● Work task: If a line of the listing below contains the string "Makes", count it, then give the total by itself.
++++++++++
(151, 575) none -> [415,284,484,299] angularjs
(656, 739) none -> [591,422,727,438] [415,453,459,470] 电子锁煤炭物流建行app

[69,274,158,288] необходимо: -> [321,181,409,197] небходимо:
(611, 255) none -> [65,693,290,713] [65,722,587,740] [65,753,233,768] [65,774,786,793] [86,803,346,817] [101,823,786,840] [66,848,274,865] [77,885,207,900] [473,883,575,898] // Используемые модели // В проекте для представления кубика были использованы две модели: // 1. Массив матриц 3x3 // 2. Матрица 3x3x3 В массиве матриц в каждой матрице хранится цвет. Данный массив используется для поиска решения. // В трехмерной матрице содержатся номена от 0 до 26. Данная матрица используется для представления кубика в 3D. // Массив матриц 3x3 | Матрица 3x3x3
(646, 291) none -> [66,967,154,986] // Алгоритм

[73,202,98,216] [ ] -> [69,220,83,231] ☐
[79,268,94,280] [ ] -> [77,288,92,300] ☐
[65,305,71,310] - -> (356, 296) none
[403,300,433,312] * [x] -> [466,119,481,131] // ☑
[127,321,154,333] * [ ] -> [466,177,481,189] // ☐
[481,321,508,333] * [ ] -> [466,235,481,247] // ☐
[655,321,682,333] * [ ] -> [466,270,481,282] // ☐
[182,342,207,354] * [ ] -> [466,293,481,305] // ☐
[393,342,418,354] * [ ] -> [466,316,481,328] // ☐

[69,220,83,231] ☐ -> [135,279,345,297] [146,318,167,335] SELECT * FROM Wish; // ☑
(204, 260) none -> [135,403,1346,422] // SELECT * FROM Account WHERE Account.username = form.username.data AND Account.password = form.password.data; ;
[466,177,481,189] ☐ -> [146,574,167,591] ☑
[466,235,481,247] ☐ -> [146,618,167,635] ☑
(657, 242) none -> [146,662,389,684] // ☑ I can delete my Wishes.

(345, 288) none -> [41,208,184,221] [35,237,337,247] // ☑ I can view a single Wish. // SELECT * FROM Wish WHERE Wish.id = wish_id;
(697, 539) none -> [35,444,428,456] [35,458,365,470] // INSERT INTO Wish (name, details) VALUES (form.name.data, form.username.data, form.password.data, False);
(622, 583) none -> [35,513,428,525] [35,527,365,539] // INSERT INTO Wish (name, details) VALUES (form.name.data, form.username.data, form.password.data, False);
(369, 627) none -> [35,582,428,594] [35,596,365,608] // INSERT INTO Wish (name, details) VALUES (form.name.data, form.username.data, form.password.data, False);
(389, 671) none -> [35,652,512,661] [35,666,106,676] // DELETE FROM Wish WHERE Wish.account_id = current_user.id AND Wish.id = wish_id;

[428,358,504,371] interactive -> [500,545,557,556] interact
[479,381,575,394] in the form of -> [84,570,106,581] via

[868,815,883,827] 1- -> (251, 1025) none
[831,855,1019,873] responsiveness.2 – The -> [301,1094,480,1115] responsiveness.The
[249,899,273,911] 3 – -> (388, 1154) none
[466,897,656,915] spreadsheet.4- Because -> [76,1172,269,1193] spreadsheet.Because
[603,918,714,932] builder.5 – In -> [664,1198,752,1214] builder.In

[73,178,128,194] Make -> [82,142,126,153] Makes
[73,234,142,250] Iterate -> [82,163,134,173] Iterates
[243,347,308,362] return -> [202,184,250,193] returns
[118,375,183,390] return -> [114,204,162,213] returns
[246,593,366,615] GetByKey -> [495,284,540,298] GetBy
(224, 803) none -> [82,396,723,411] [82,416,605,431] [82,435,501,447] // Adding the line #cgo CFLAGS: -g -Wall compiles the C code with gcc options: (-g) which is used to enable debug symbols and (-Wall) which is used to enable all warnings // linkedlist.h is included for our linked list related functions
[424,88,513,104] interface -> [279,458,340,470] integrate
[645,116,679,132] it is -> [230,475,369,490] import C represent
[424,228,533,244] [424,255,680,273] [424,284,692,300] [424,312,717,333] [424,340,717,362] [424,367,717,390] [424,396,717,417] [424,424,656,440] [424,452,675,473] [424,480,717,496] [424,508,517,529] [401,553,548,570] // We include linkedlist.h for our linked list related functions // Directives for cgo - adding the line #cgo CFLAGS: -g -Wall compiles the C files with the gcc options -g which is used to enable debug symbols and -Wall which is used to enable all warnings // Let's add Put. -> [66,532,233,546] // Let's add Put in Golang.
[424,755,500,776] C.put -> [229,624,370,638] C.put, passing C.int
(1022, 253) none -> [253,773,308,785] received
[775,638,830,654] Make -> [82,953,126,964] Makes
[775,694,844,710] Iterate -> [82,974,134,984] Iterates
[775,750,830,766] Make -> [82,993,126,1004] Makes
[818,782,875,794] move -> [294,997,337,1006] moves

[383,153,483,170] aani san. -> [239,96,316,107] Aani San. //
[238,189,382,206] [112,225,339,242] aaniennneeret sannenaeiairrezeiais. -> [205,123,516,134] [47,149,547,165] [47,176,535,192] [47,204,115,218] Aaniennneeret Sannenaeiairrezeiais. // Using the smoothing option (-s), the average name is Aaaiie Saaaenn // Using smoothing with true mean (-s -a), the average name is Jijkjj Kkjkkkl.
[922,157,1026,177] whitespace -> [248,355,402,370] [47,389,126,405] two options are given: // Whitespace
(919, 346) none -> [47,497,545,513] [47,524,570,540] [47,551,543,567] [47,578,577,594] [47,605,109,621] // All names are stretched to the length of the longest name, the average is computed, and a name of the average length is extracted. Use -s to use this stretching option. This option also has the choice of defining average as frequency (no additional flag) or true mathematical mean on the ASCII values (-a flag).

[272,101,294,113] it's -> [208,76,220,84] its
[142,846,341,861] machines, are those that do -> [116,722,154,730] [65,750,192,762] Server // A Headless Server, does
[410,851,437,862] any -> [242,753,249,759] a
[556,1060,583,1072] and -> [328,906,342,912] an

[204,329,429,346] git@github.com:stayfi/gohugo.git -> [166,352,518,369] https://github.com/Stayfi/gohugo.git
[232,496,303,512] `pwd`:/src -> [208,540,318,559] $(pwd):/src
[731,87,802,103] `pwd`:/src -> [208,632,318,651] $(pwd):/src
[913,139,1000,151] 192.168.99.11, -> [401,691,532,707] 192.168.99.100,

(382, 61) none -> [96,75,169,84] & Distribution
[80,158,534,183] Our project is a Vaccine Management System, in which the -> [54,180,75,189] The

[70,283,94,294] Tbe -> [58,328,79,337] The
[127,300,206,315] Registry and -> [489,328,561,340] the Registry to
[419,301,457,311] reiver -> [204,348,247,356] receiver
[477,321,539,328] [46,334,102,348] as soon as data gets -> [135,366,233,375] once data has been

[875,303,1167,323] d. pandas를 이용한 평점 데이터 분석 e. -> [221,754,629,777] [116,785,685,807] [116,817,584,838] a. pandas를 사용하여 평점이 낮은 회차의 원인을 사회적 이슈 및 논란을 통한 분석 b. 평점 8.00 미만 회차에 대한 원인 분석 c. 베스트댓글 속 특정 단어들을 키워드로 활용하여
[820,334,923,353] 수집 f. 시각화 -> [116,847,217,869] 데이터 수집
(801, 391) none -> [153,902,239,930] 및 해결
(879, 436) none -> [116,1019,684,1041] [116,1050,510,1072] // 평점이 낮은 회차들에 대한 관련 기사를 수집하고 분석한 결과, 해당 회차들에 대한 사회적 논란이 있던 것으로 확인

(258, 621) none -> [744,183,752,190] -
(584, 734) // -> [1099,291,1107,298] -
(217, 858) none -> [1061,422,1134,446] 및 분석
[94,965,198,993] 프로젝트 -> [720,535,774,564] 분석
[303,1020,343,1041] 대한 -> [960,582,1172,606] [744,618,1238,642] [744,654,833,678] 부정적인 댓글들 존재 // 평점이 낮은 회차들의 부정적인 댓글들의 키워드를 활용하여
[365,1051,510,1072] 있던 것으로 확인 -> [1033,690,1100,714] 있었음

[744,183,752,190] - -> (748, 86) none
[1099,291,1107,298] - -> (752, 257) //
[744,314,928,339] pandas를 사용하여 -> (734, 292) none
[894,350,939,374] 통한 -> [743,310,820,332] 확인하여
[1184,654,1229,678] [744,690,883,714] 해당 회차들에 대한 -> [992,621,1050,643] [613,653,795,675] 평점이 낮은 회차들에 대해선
++++++++++
● Written solution: 3